Exception pour les travailleurs agricoles étrangers : il était minuit moins cinq dans les fermes

Il était minuit moins cinq pour plusieurs producteurs agricoles qui souhaitaient que les travailleurs étrangers temporaires (TET) puissent franchir la frontière. Ceux-ci sont attendus pour les semis et les récoltes.

« Ça touche principalement les producteurs maraîchers. Ils se demandaient s’ils sèment leurs champs ou non », explique François Bourassa, président de l’UPA Estrie.

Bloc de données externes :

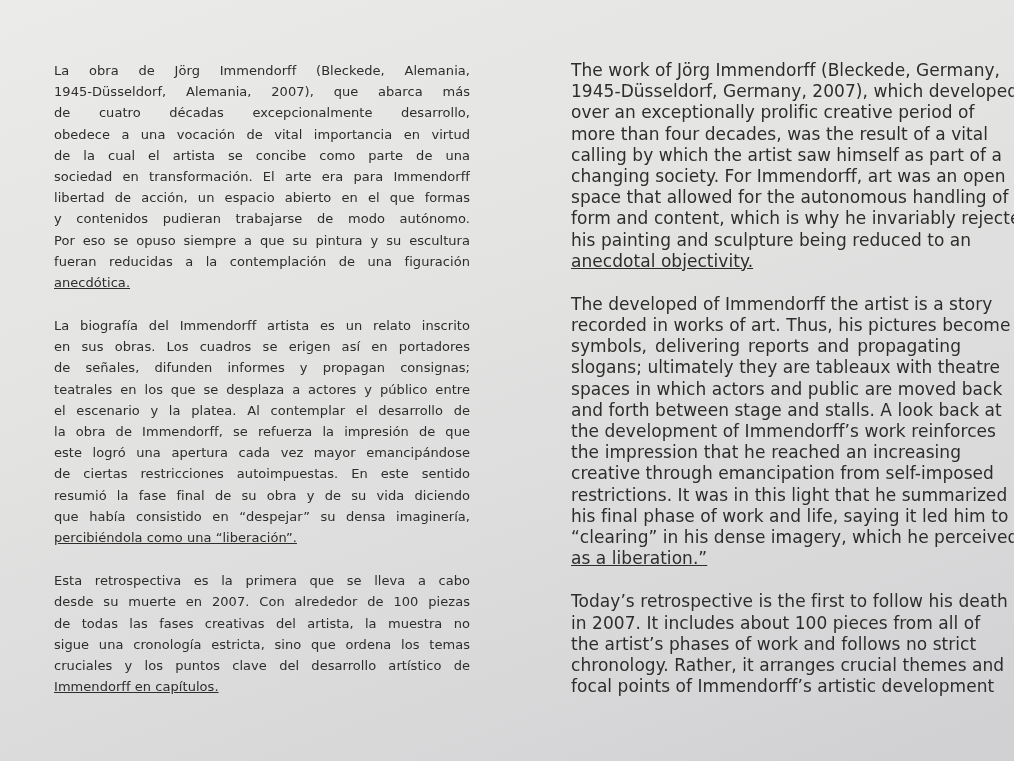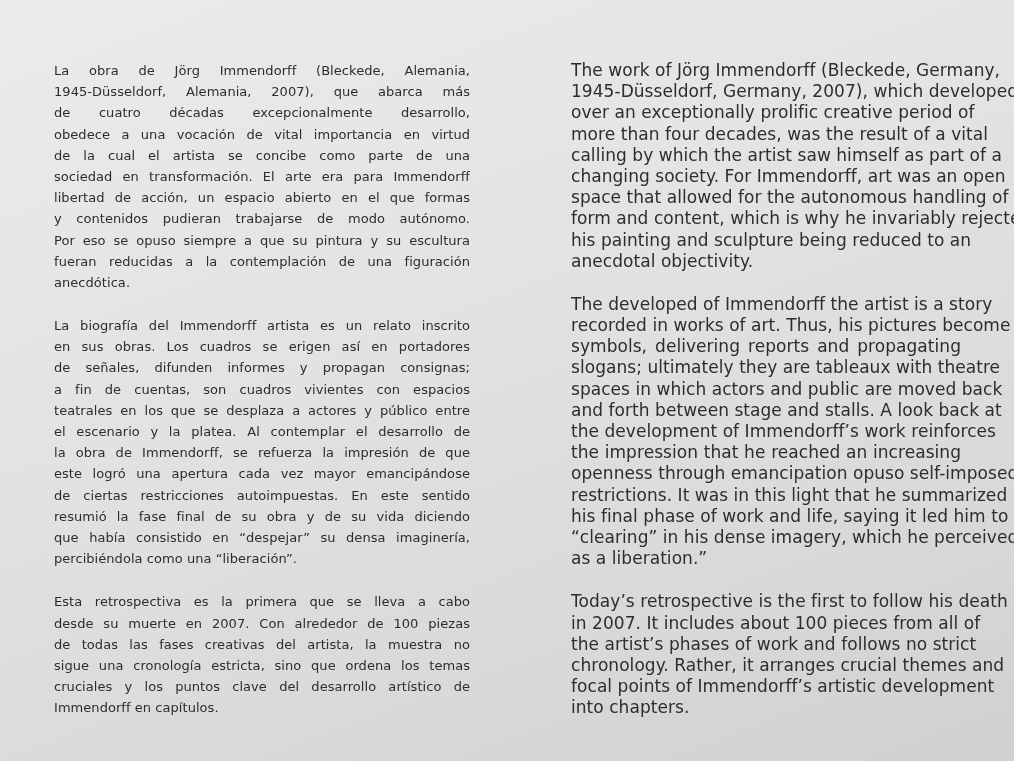"anecdotal objectivity." .line.last { text-decoration: none -> underline }
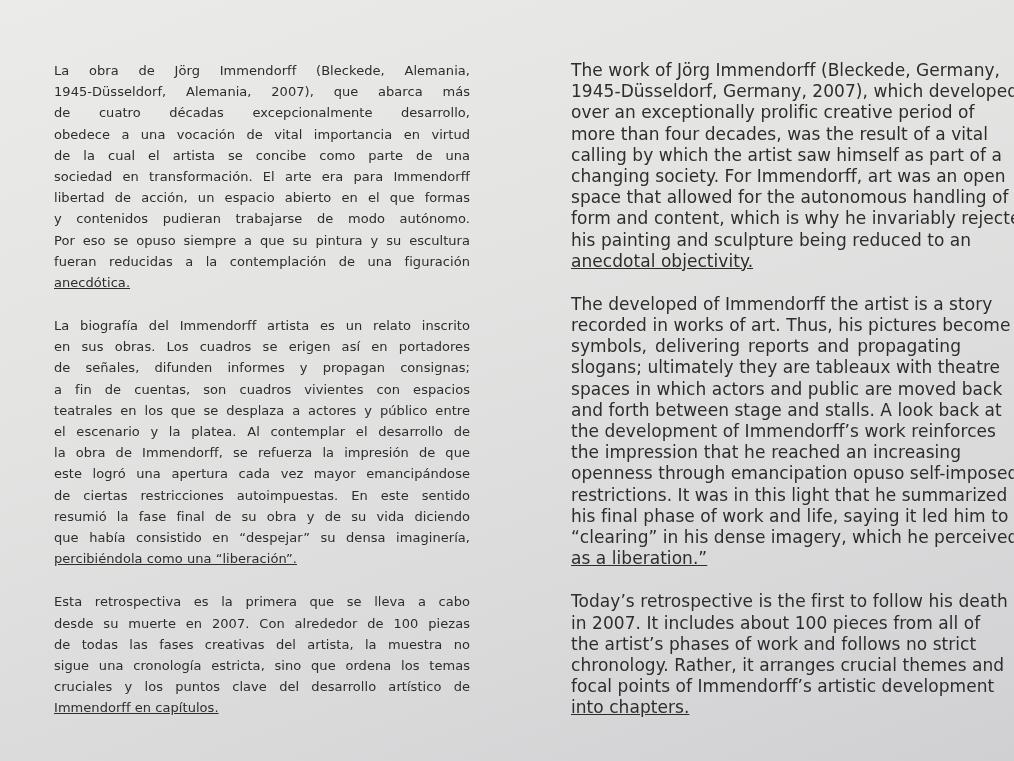"a fin de cuentas, son" span.line { html: <span>a fin de cuentas, son cuadros vivientes con espacios</span> -> none }
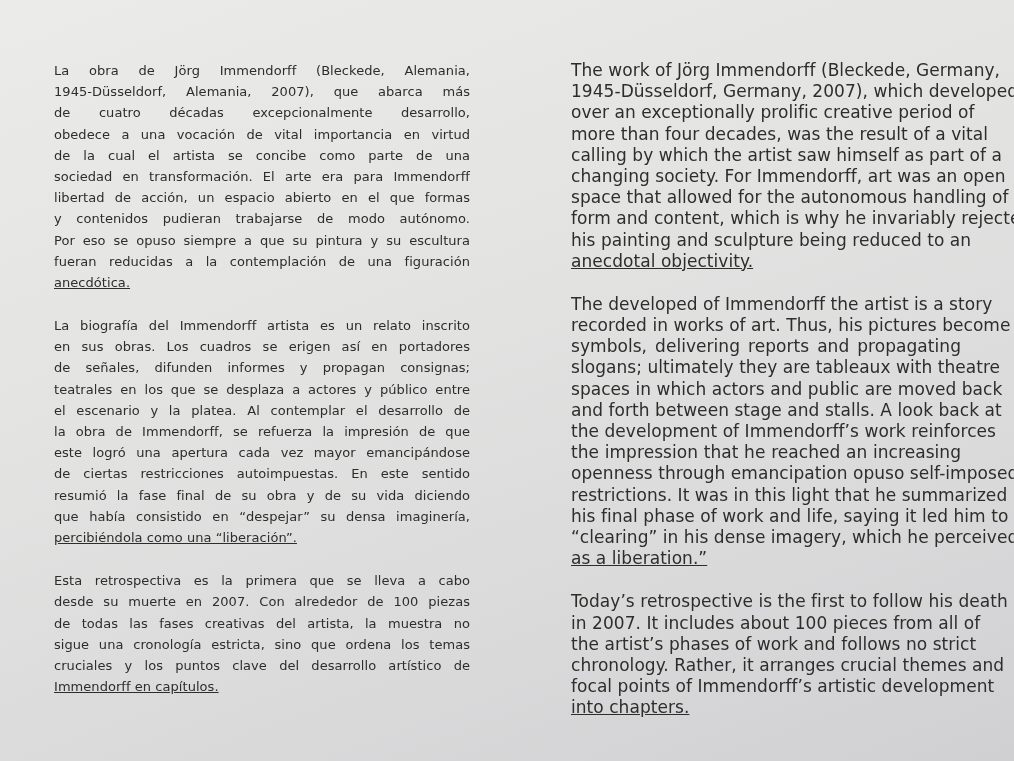"openness through emancipation opuso" span.line { text: openness through emancipation opuso -> creative through emancipation from }
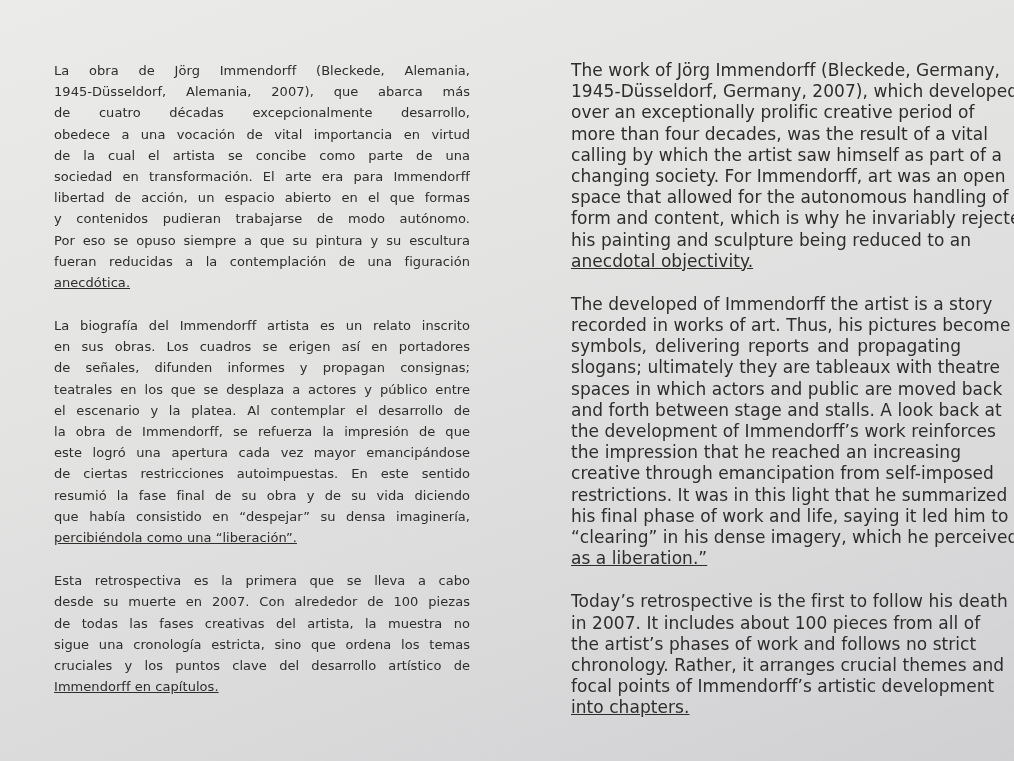"into chapters." span.line { html: <span>into chapters.</span> -> none }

« Pour eux, c’est une question de vie ou de mort de leur entreprise. Est-ce que ça vaut la peine de semer s’il n’y a personne pour récolter ? C’est ce qu’ils se demandaient. »

Mercredi matin, l’Union des producteurs agricoles (UPA) a imploré le gouvernement canadien de laisser entrer au pays les TET, avec les précautions appropriées, mais aussi négocier dès maintenant avec le Mexique, le Guatemala et les autres pays d’où ces travailleurs proviennent.

Le gouvernement canadien a annoncé la fermeture temporaire des frontières à toute personne qui n’a pas la citoyenneté ou la résidence permanente canadienne. Mercredi avant-midi, le premier ministre Justin Trudeau et le président américain Donald Trump ont annoncé en plus la fermeture de la frontière commune sauf pour les passages non essentiels.

Mercredi en fin de journée, on a appris que ces travailleurs ont eu le feu vert pour venir au pays.

On estime le nombre de ces travailleurs attendus entre 200 et 250 en Estrie. Ces gens viennent principalement du Mexique et du Guatemala, précise-t-on du côté de l’UPA Estrie. Il serait plus facile de faire venir les Mexicains, mais l’arrivée des Guatémaltèques semblait plus problématique, car le pays a fermé ses frontières, note-t-on.

Difficile pour les cabanes à sucre

Dans un autre ordre d’idée, M. Bourassa fait remarque que plusieurs acériculteurs offrant des repas de cabane à sucre vivent des jours difficiles. Il est pratiquement impossible de recevoir les clients puisque les rassemblements sont proscrits. « Ceux qui ne produisent que du sirop pour vendre en vrac se tirent mieux d’affaire », dit-il. 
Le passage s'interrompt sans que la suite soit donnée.